When he came by the next morning, I was able to see what had been done. I've heard a lot of people are very apprehensive about seeing the scars and their changed body after surgery, but since I did a nipple and skin sparing mastectomy and the doctor was able to fill the over the muscle tissue expanders (just with air for now), they actually looked much more normal than I expected. Not the SAME, but very normal, just taped up and marked up with drain tubes coming out of both sides. They were very very hard though, and numb in several areas, which was definitely weird!
This photo shows a much prettier version of the awful surgical bra and drains I have. I'll have to empty the drains several times a day and keep a record of how much fluid they're collecting and what color the drainage is...for about 2 weeks. Maybe longer, but that seems to be about the length of time most people have them. As long as I'm just laying in bed or sitting down, they aren't a big deal, but when I try to wear real clothes or walk around, it's going to form a very weird lump under everything. I'll have to carry them in an apron or fanny pack or pin them to my clothes and hook them to a lanyard around my neck when I take a shower. Fun, huh?
I was able to sleep pretty well in the hospital and found that I was still just really really tired from the anesthesia. I wasn't too uncomfortable, but would have occasional sharp pains where the incisions were and the surgical bra was pressing on them. I kept up with the pain meds though and mainly felt pretty good, considering.
By Tuesday afternoon, I'd been seen by both surgeons, my vitals had been taken (what seemed like constantly) and the nurse had brought me my discharge papers and instructions and they took my IV out.
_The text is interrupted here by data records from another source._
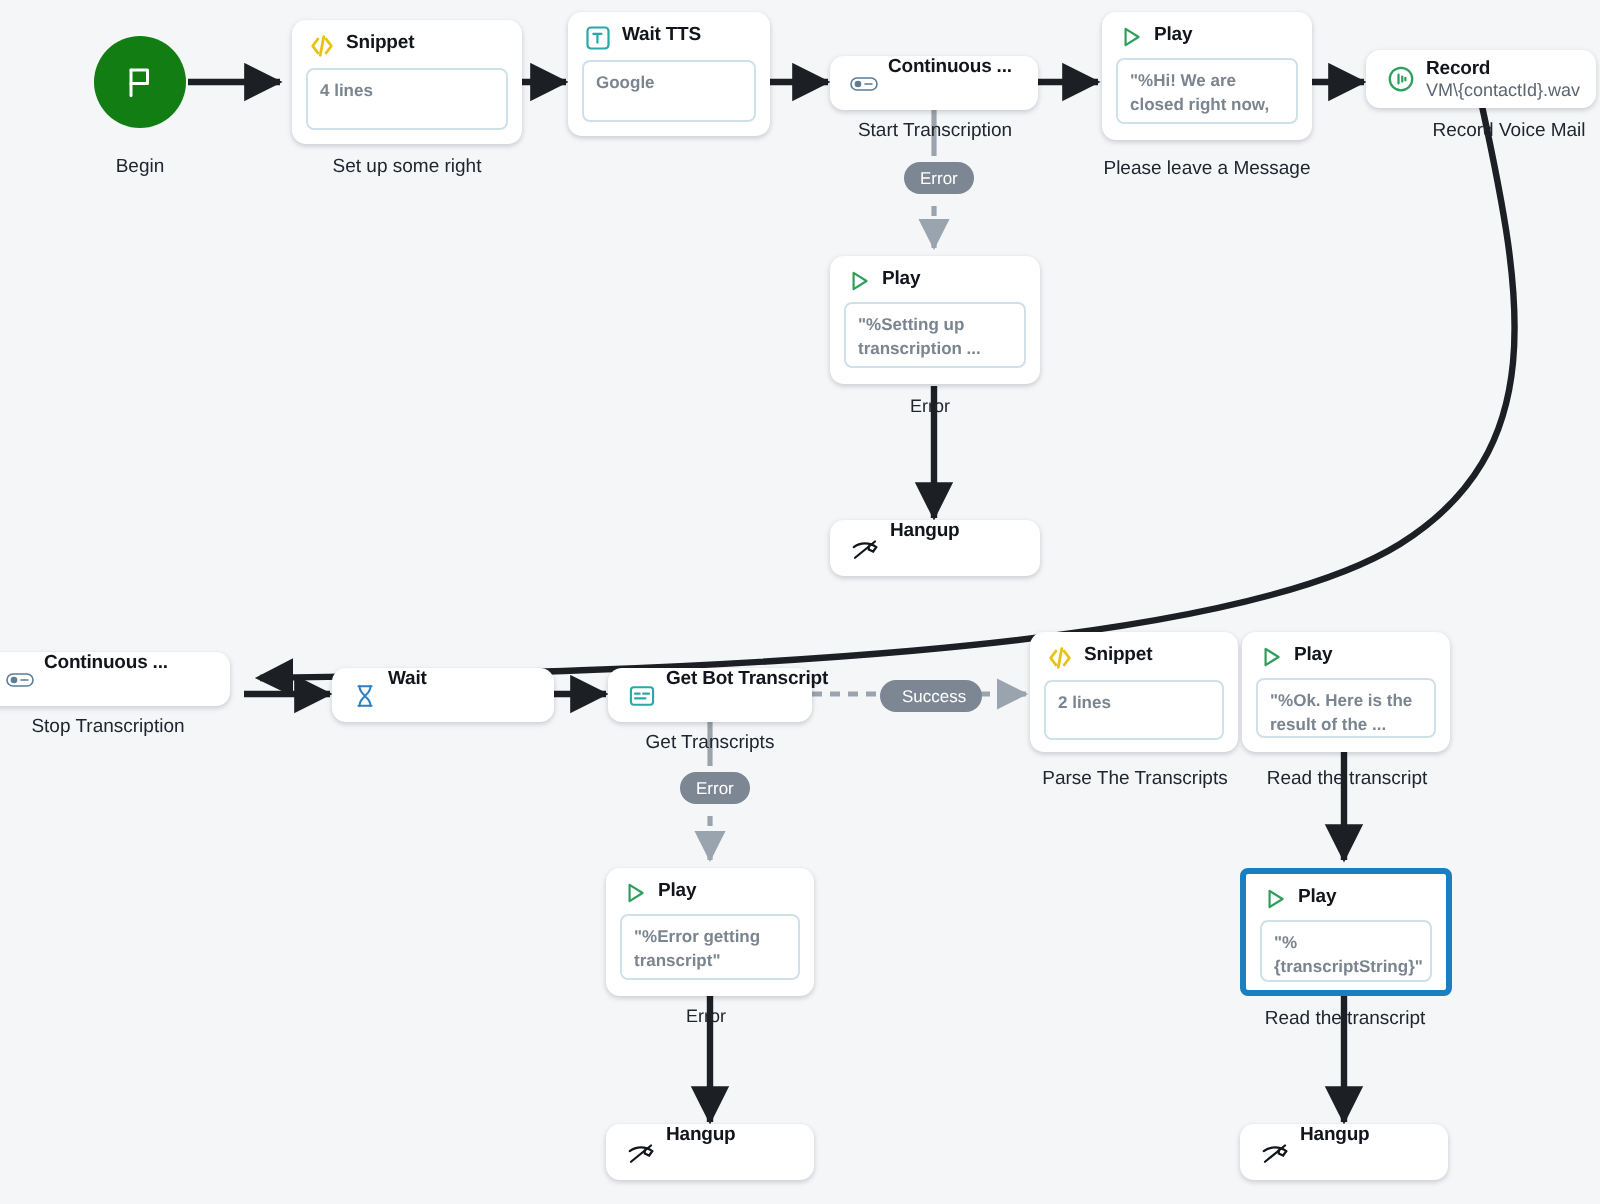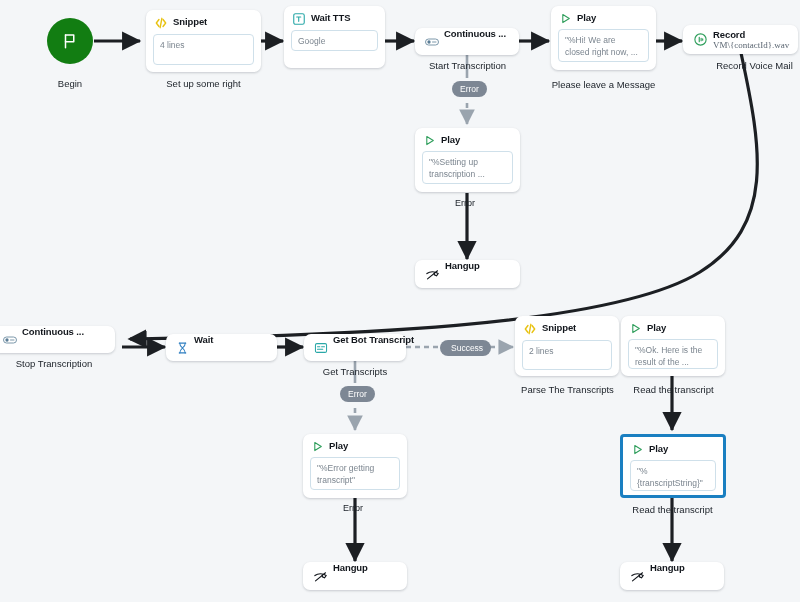--- a/index.html
+++ b/index.html
@@ -71,6 +71,7 @@
     padding: 5px 6px;
     box-sizing: border-box;
     overflow: hidden;
+    font-weight: bold;
   }
 
   

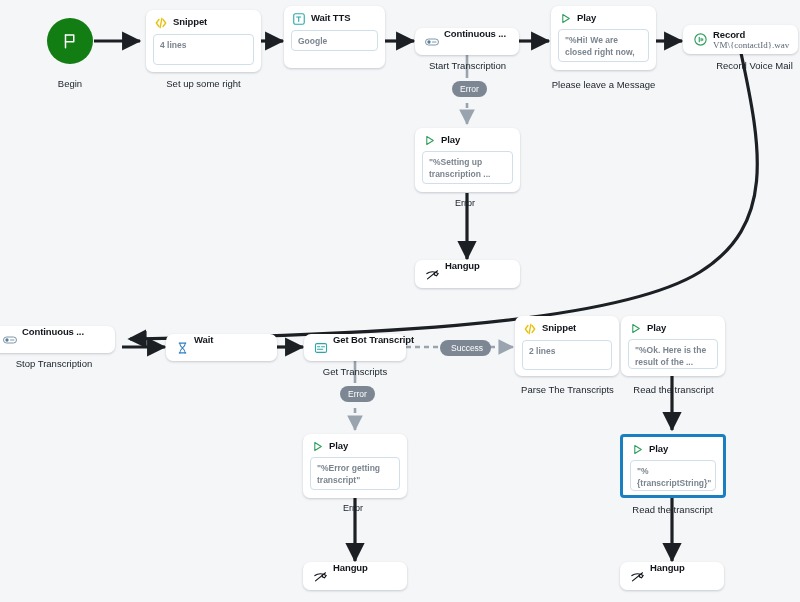--- a/index.html
+++ b/index.html
@@ -210,7 +210,7 @@
       </span>
       <span class="node-title">Wait TTS</span>
     </div>
-    <div class="node-body" style="height:21px;">Google</div>
+    <div class="node-body" style="height:31px;">Google</div>
   </div>
 
   <div class="node compact" style="left:415px; top:28px; width:104px; height:27px;">

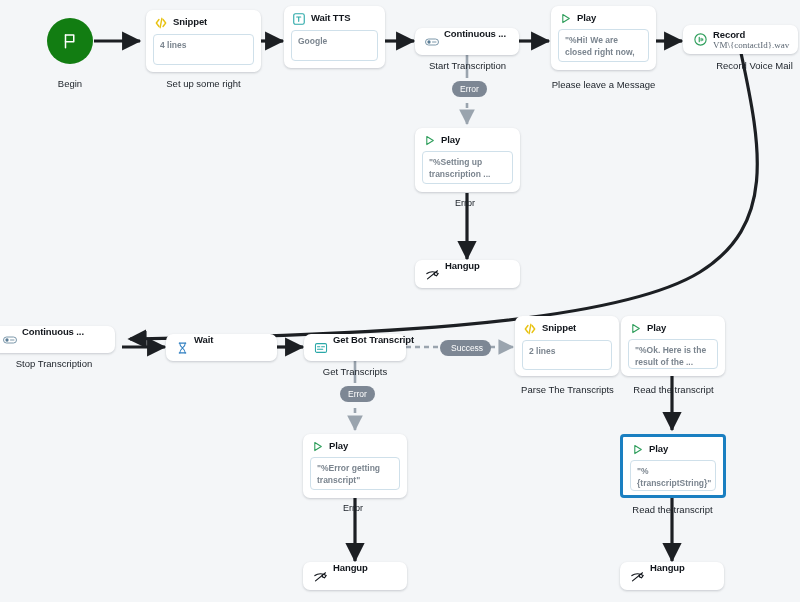--- a/index.html
+++ b/index.html
@@ -57,7 +57,6 @@
     color: #5b6672;
     line-height: 11px;
     white-space: nowrap;
-    font-family: Liberation Serif, serif;
   }
   .head-stack { display: flex; flex-direction: column; justify-content: center; }
   .node-body {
As soon as that IV was out, I got myself dressed (slowly and carefully) and Ben helped me pack up my bag to go home. I wasn't quite stable enough on my feet to walk out of the hospital, so Ben went down to pull the car around to the front of the hospital and I waited for a wheelchair to take me out.
As Ben was leaving, he found out that OT was supposed to come by to see me before I left, so I ended up sitting and waiting for a while before we could leave. When OT got there, she looked surprised that I was already dressed (I think she was planning to help me to do that). She gave me some quick arm and shoulder exercise instructions, had me show her that I could sit and stand up and walk on my own, and then we were able to head out.
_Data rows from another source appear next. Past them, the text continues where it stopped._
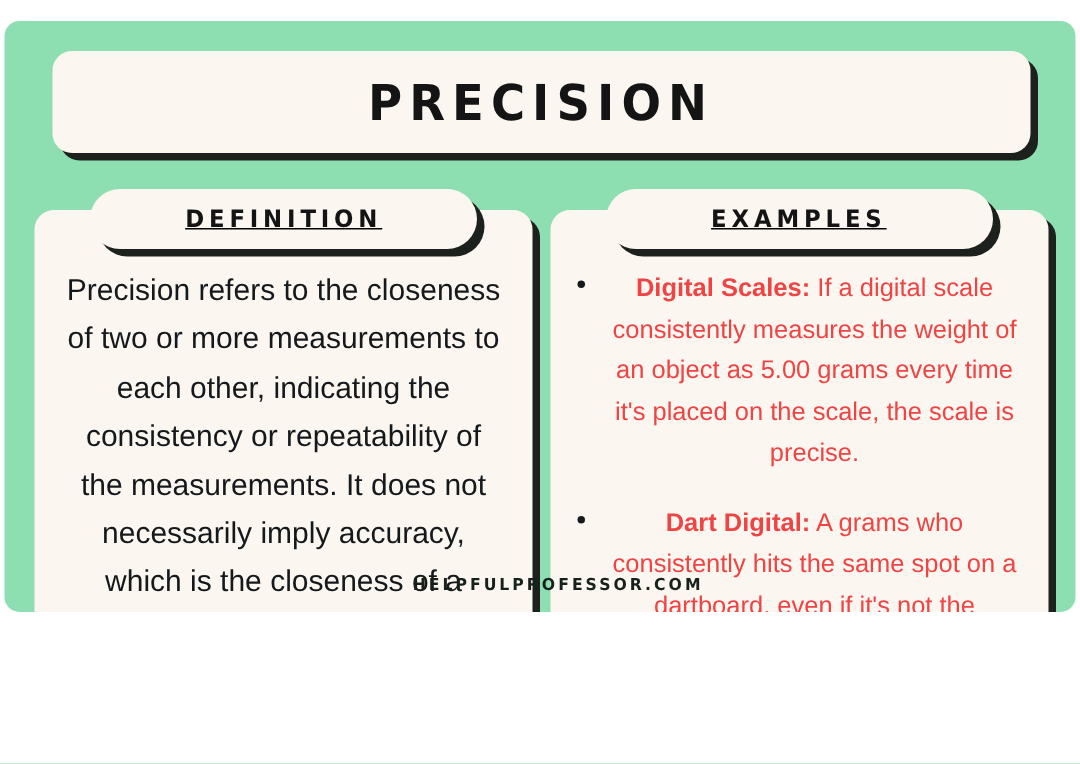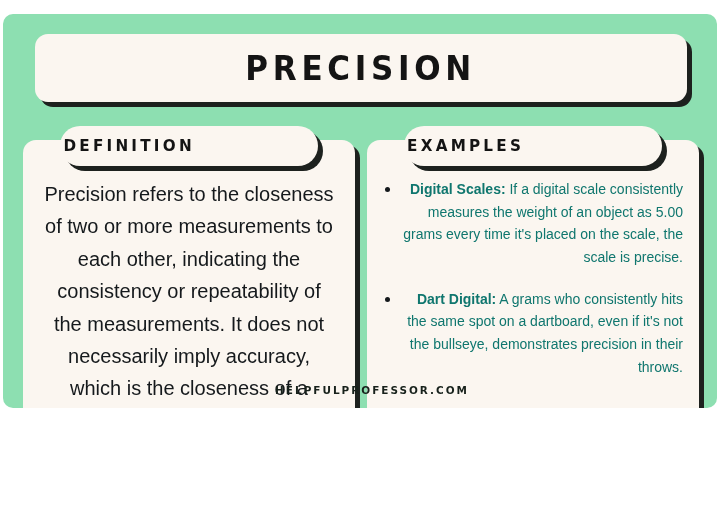--- a/index.html
+++ b/index.html
@@ -95,8 +95,10 @@
     box-shadow: 5px 5px 0 0 #1d211e;
     display: flex;
     align-items: center;
+    justify-content: center;
     z-index: 3;
     box-sizing: border-box;
+    text-decoration: underline;
   }
   .pill-text {
     font-family: "DejaVu Sans", sans-serif;

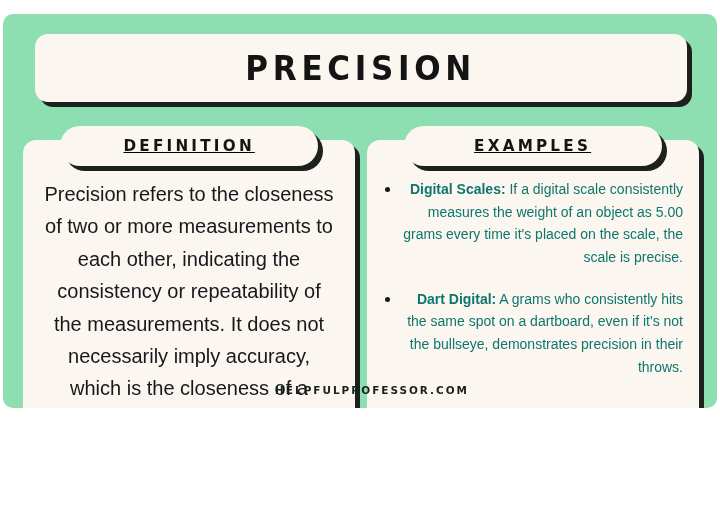--- a/index.html
+++ b/index.html
@@ -132,10 +132,10 @@
     padding-left: 20px;
     margin-bottom: 19px;
     font-family: "Liberation Sans", sans-serif;
-    font-size: 14px;
+    font-size: 17px;
     line-height: 1.62;
-    color: #0f766e;
-    text-align: right;
+    color: #ef4444;
+    text-align: center;
   }
   .example-item:last-child { margin-bottom: 0; }
   .example-bullet {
Once we were at home, my main job became to rest, sleep and keep up with my medications. We got a wedge pillow for the bed that will help prop me up to sleep better on my back, and we borrowed a small recliner to put in our bedroom, which has turned out to be absolutely perfect. I'm able to walk around the house easily though, and am just moving slowly and trying not to do anything strenuous.
And one of the first things I did once I realized I could reach my ears with both hands was put all my earrings back in. :) Now I feel like me.
I'll update again in a few days once I go through a week or two of recovery and see how things progress. But so far, so good. Just taking it easy and watching lots of television and taking lots of naps. I feel like a happy old lady in my recliner with my blankets and remotes. I needed a few weeks of rest, and although it's not the most comfortable way to do it, I'm going to try and enjoy what I can!
1 comment so far:
Andrea, thanks a lot for sharing your braveness experience. Ever since my mom was diagnosed with breast and lymph cancer its been an nightmare for me & cant stop of thinking what is going to happen. She was diagnosed in Nov 2020. She completed the 4 A/C cycles and moving this Thursday to Taxol. You blog made me feel so proud of you and positive about my mom I really hope she kicks it @ss very soon just like u did!.
I loved how ur hair came back during Taxol regime this left me with a big smile ! .. Stay strong as always and Glod bless you. Much love from Dubai :) xoxo.